40      Au cours de l’audience du 14 octobre 2008, le président a décidé de suspendre l’audience et d’inviter les parties à participer à une réunion informelle afin d’entamer une tentative de règlement amiable ; les parties n’ayant pas trouvé d’accord lors de la réunion informelle, l’audience a été reprise. Toujours lors de cette audience, et conformément à l’article 55 du règlement de procédure, le Tribunal a décidé de mesures d’organisation de la procédure, qui ont été portées à la connaissance des parties à l’issue de l’audience, puis par courriers du 15 octobre 2008 ; les parties ont déféré à ces mesures dans les délais impartis.

 Sur la recevabilité

 Arguments des parties

41      À titre liminaire, le CDR excipe de l’irrecevabilité du recours en ce que l’acte faisant grief serait la note du 26 juillet 2006, avec comme conséquence la tardiveté de la réclamation introduite par le requérant et donc l’irrégularité de la procédure précontentieuse.
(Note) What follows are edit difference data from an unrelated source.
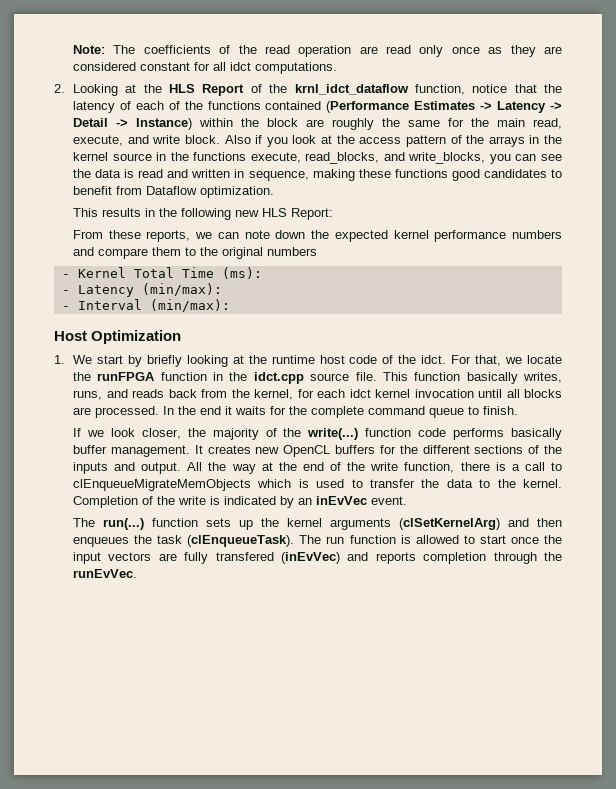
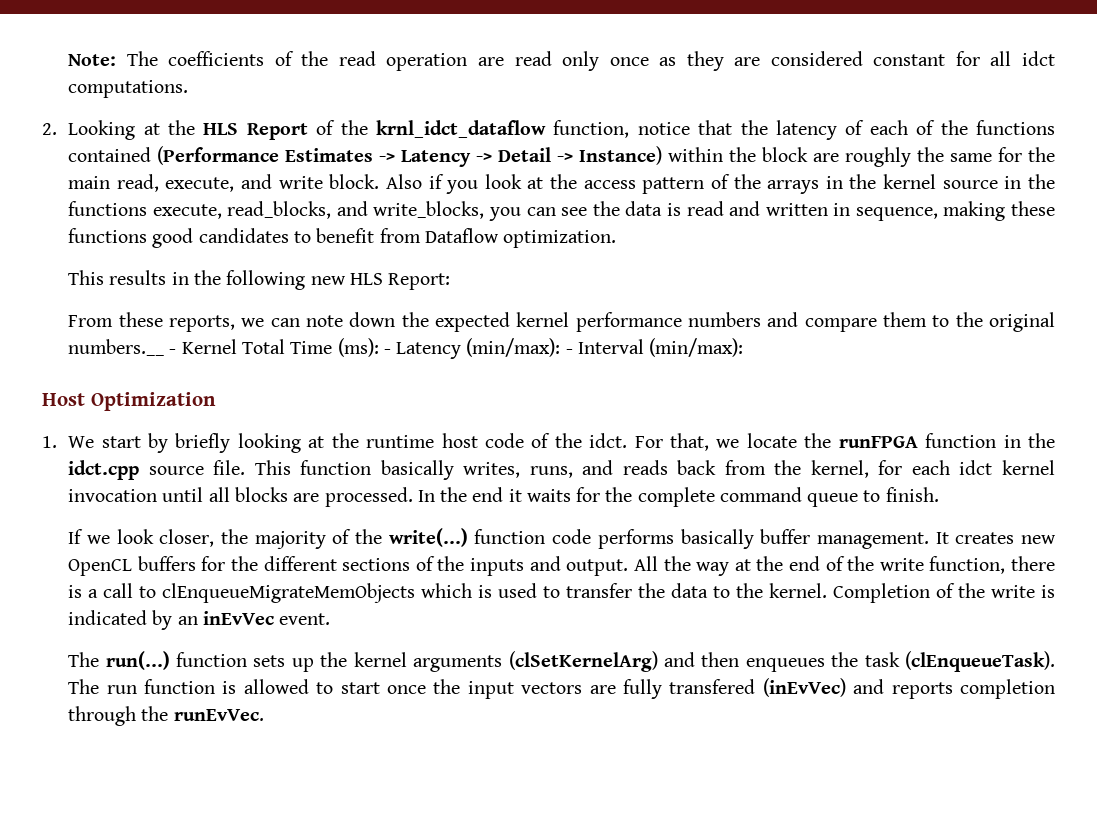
[267,247,318,256] numbers // -> [68,339,165,356] numbers.__
(262, 273) // -> (379, 347) none
(222, 289) // -> (561, 347) none

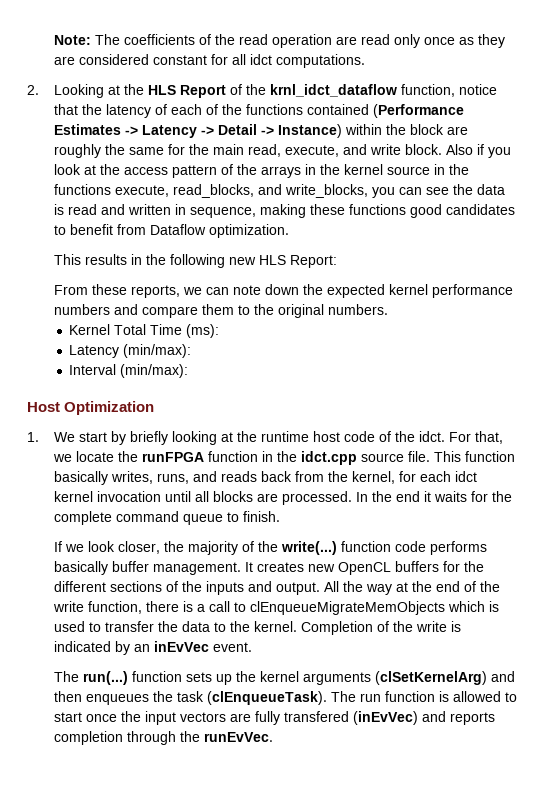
[68,339,177,356] numbers.__ - -> [327,304,388,315] numbers. //
[383,349,391,354] - -> (220, 331) //
[565,349,573,354] - -> (192, 351) //

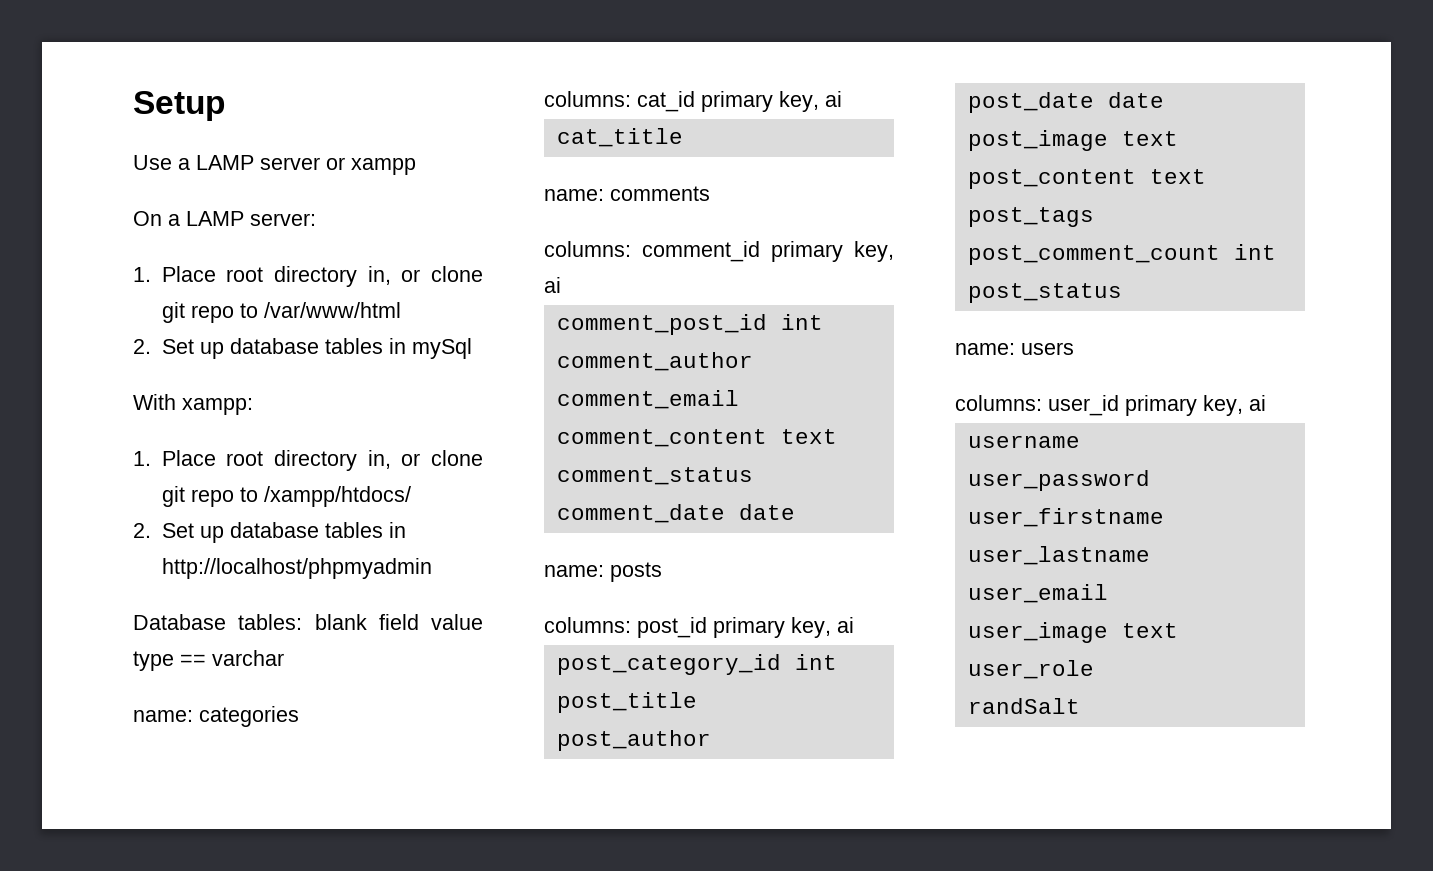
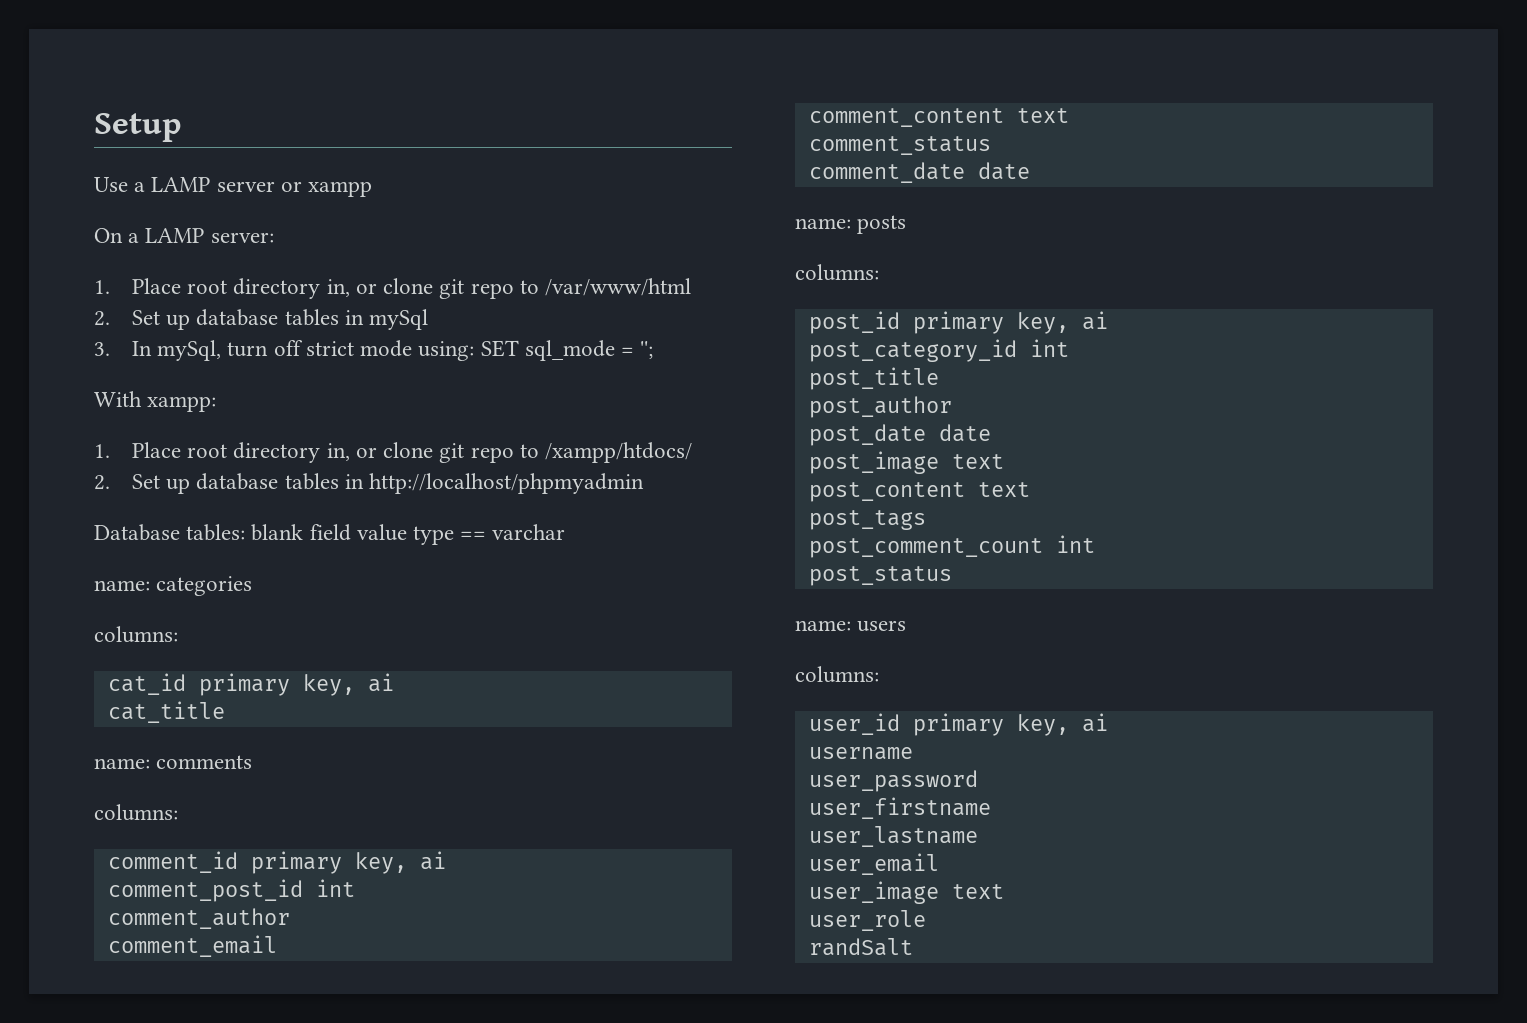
(472, 348) none -> [94,340,654,361] // 3. In mySql, turn off strict mode using: SET sql_mode = '';
(631, 99) none -> (178, 634) //
(631, 249) none -> (178, 812) //
(631, 625) none -> (879, 272) //
(1042, 403) none -> (879, 674) //

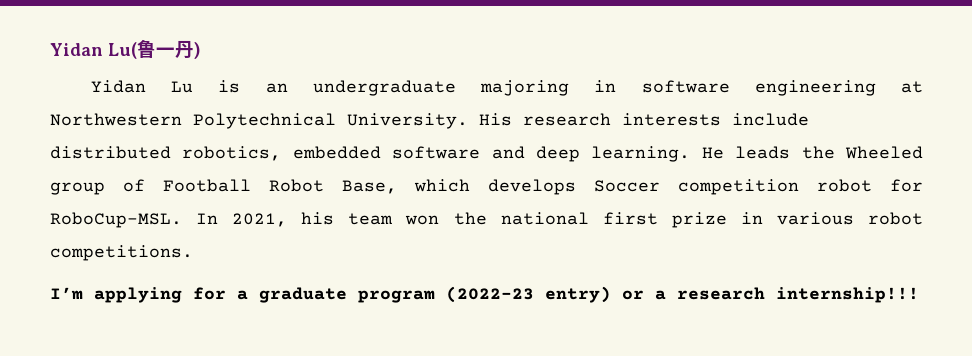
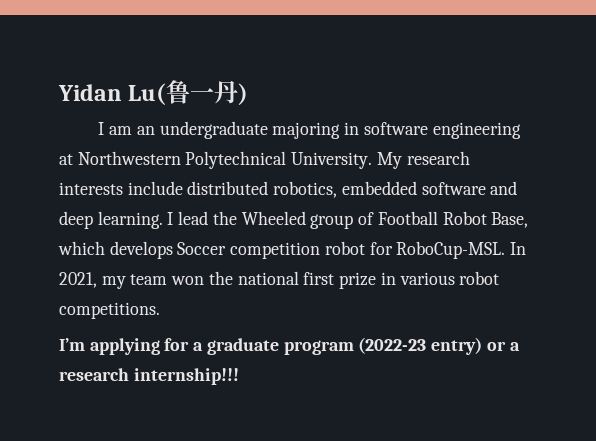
[91,80,241,93] Yidan Lu is -> [98,122,133,135] I am
[479,113,512,126] His -> [376,152,402,169] My
[701,146,791,159] He leads -> [167,211,209,225] I lead
[301,212,335,225] his -> [101,276,126,289] my

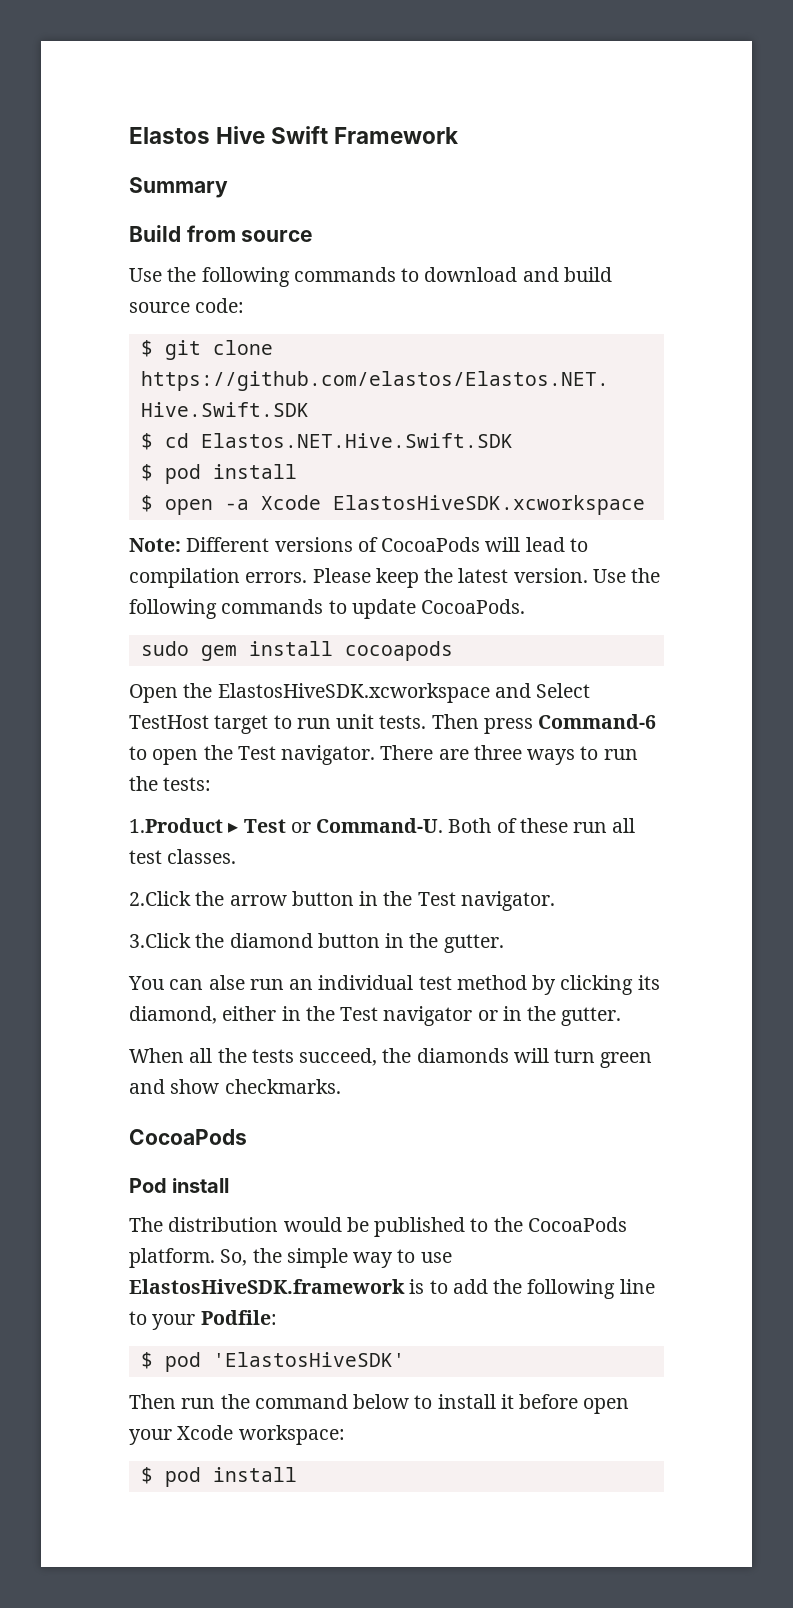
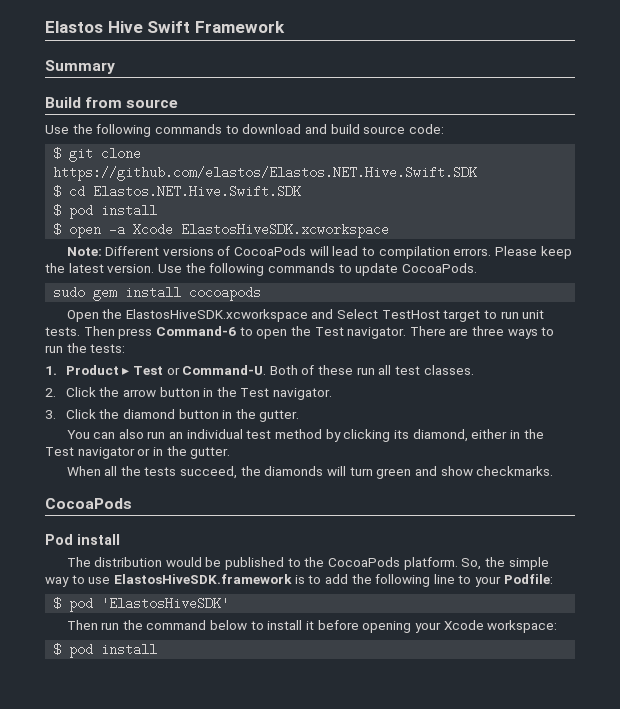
[129,818,223,833] 1.Product -> [45,365,119,375] 1. Product
[129,891,191,906] 2.Click -> [45,387,96,397] 2. Click
[129,933,191,948] 3.Click -> [45,409,96,419] 3. Click
[208,975,245,990] alse -> [118,429,144,439] also
[583,1398,630,1414] open -> [362,621,412,633] opening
42      Dans sa réponse aux mesures d’organisation de la procédure, le requérant fait valoir que son recours est parfaitement recevable dans la mesure où les notes des 17 et 26 juillet 2006 ne sont que des actes préparatoires, contrairement à la décision du 21 novembre 2006 qui constitue un acte faisant grief ; le requérant invoque notamment le fait que la note du 17 juillet 2006 ne se prononce pas sur le principe de la répétition de l’indu mais sur la seule intention de procéder à une telle répétition et le fait que la note du 26 juillet 2006 ne fait pas apparaître les montants à récupérer, qui ne figurent que dans la décision du 21 novembre 2006.

 Appréciation du Tribunal

43      Il convient de rappeler d’emblée la jurisprudence selon laquelle un acte faisant grief est celui qui produit des effets juridiques obligatoires de nature à affecter directement et immédiatement les intérêts du requérant, en modifiant de façon caractérisée la situation juridique de celui-ci (voir arrêt du Tribunal du 28 juin 2006, Grünheid/Commission, F‑101/05, RecFP p. I‑A‑1‑55 et II‑A‑1‑199, point 33 et la jurisprudence citée), un tel acte devant émaner de l’autorité compétente et renfermer une prise de position définitive de l’administration (voir arrêts du Tribunal de première instance du 30 juin 1993, Devillez e.a./Parlement, T‑46/90, Rec. p. II‑699, points 13 et 14, ainsi que du 21 juillet 1998, Mellett/Cour de justice, T‑66/96 et T‑221/97, RecFP p. I‑A‑449 et II‑1305, points 83 et 84).

44      Force est de constater que la note du 26 juillet 2006 ne correspond pas à cette définition.

45      En premier lieu, dans la note du 26 juillet 2006, le CDR a annoncé au requérant que, « en l’absence de toute explication satisfaisante ou autre pièce justificative complémentaire que [le requérant pourrait] ajouter à [son] dossier avant le 10 septembre », il procèderait à la répétition de l’indu sur les sommes versées au titre du CC sur les montants indûment transférés depuis mai 2004 ; le CDR a ajouté que le montant et les modalités de retenue seraient communiqués au requérant ultérieurement. Ainsi, et dès lors que la note du 26 juillet 2006 n’ordonnait pas la répétition de l’indu, mais faisait part d’une simple intention de répéter l’indu en l’absence d’explication satisfaisante ou de pièce justificative complémentaire, rien n’excluait que, à la lumière des explications et pièces fournies, le CDR s’abstienne de procéder à toute répétition.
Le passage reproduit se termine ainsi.